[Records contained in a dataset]
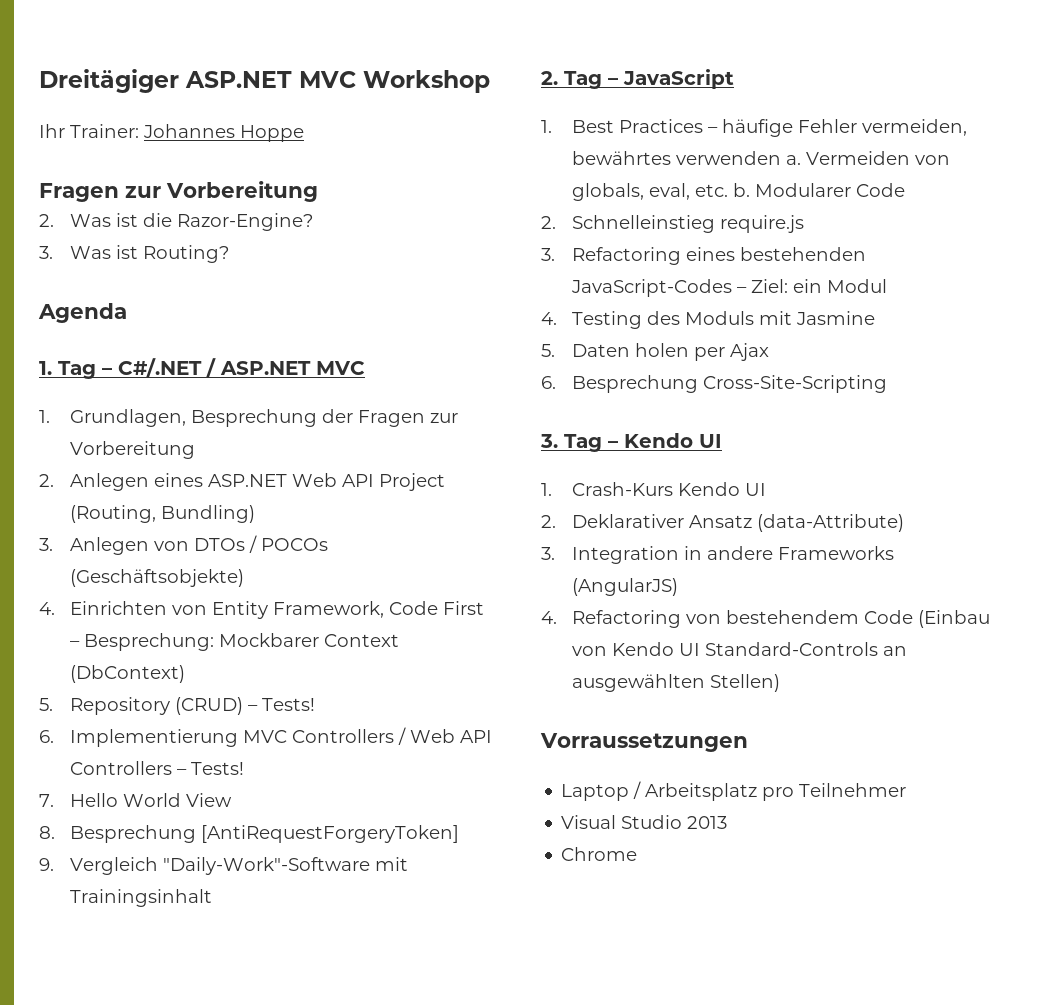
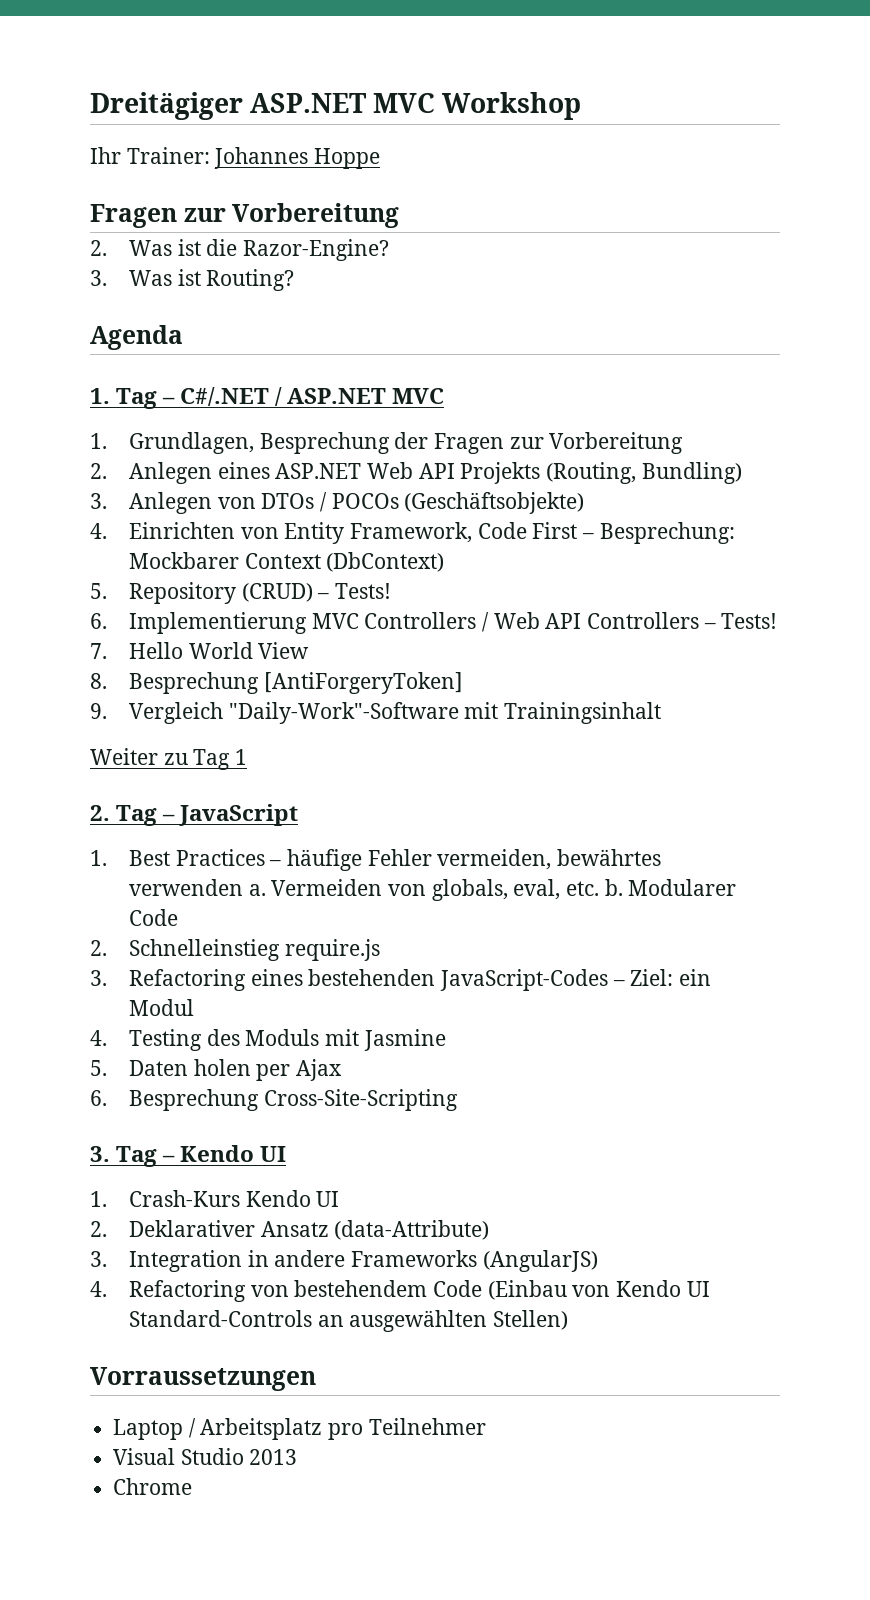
[378,473,445,491] Project -> [460,462,541,484] Projekts
[200,825,459,843] [AntiRequestForgeryToken] -> [263,672,463,694] [AntiForgeryToken]
(212, 898) none -> [90,748,248,770] // Weiter zu Tag 1

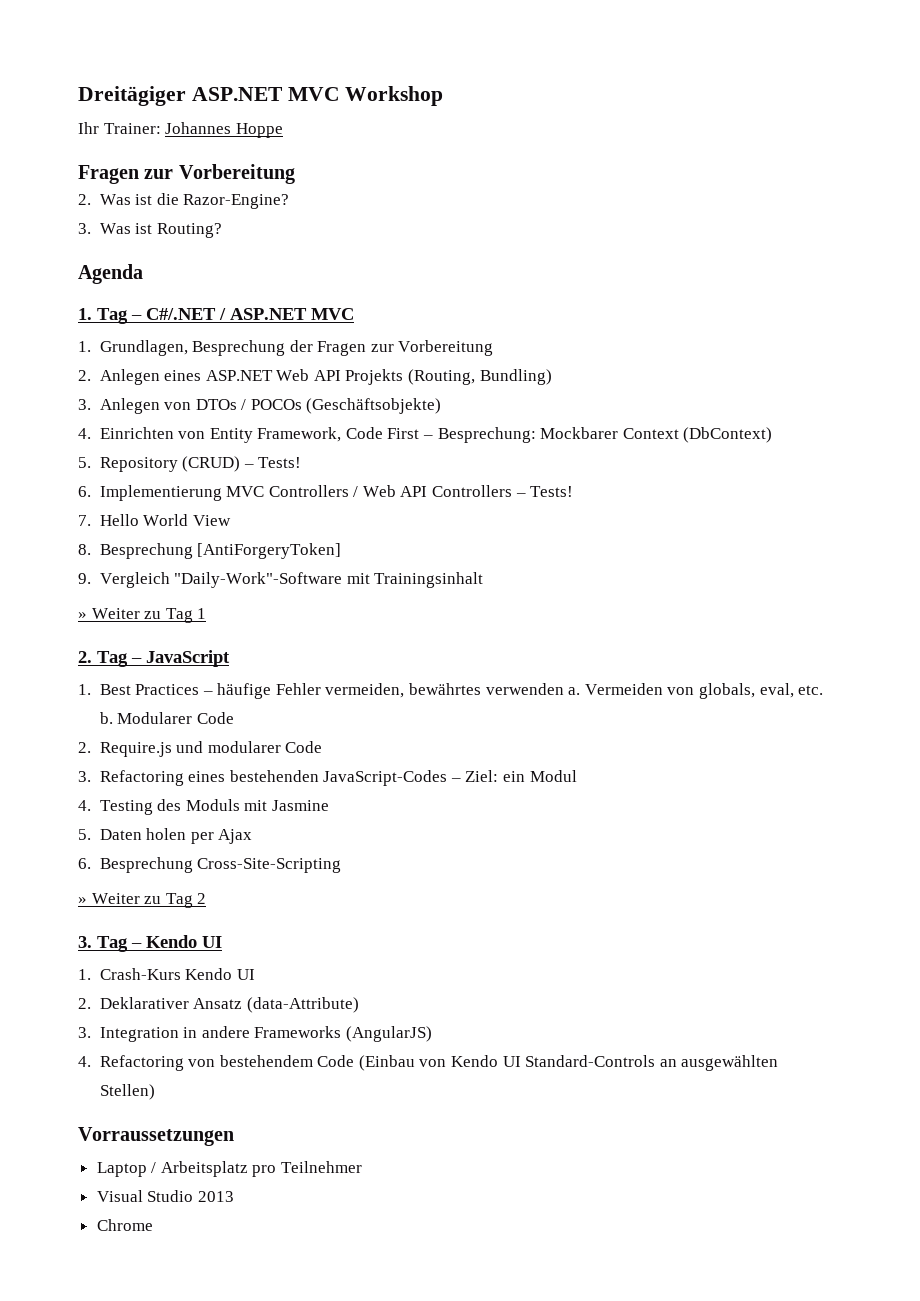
(662, 713) none -> [78,612,87,619] »
[128,939,380,961] Schnelleinstieg require.js -> [99,741,323,757] Require.js und modularer Code
(458, 1100) none -> [78,893,207,908] // » Weiter zu Tag 2

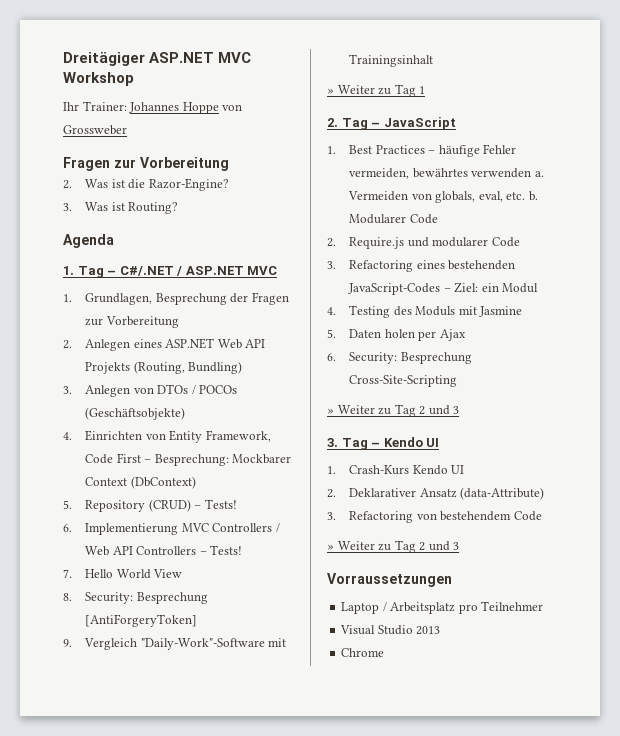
(283, 130) none -> [222,104,243,111] [63,125,127,135] von Grossweber
(91, 549) none -> [85,592,134,604] Security:
(91, 863) none -> [349,352,398,364] Security:
(207, 898) none -> [428,405,460,415] und 3
[99,1026,432,1042] [78,1055,779,1071] [99,1084,155,1100] Integration in andere Frameworks (AngularJS) // 4. Refactoring von bestehendem Code (Einbau von Kendo UI Standard-Controls an ausgewählten Stellen) -> [349,511,542,523] [327,540,460,553] Refactoring von bestehendem Code // » Weiter zu Tag 2 und 3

### About this task:
Exact repetition of each line above is expected; images are to be omitted.

### Answer box:
[378,473,445,491] Project -> [460,462,541,484] Projekts
[200,825,459,843] [AntiRequestForgeryToken] -> [263,672,463,694] [AntiForgeryToken]
(212, 898) none -> [90,748,248,770] // Weiter zu Tag 1

(662, 713) none -> [78,612,87,619] »
[128,939,380,961] Schnelleinstieg require.js -> [99,741,323,757] Require.js und modularer Code
(458, 1100) none -> [78,893,207,908] // » Weiter zu Tag 2

(283, 130) none -> [222,104,243,111] [63,125,127,135] von Grossweber
(91, 549) none -> [85,592,134,604] Security:
(91, 863) none -> [349,352,398,364] Security:
(207, 898) none -> [428,405,460,415] und 3
[99,1026,432,1042] [78,1055,779,1071] [99,1084,155,1100] Integration in andere Frameworks (AngularJS) // 4. Refactoring von bestehendem Code (Einbau von Kendo UI Standard-Controls an ausgewählten Stellen) -> [349,511,542,523] [327,540,460,553] Refactoring von bestehendem Code // » Weiter zu Tag 2 und 3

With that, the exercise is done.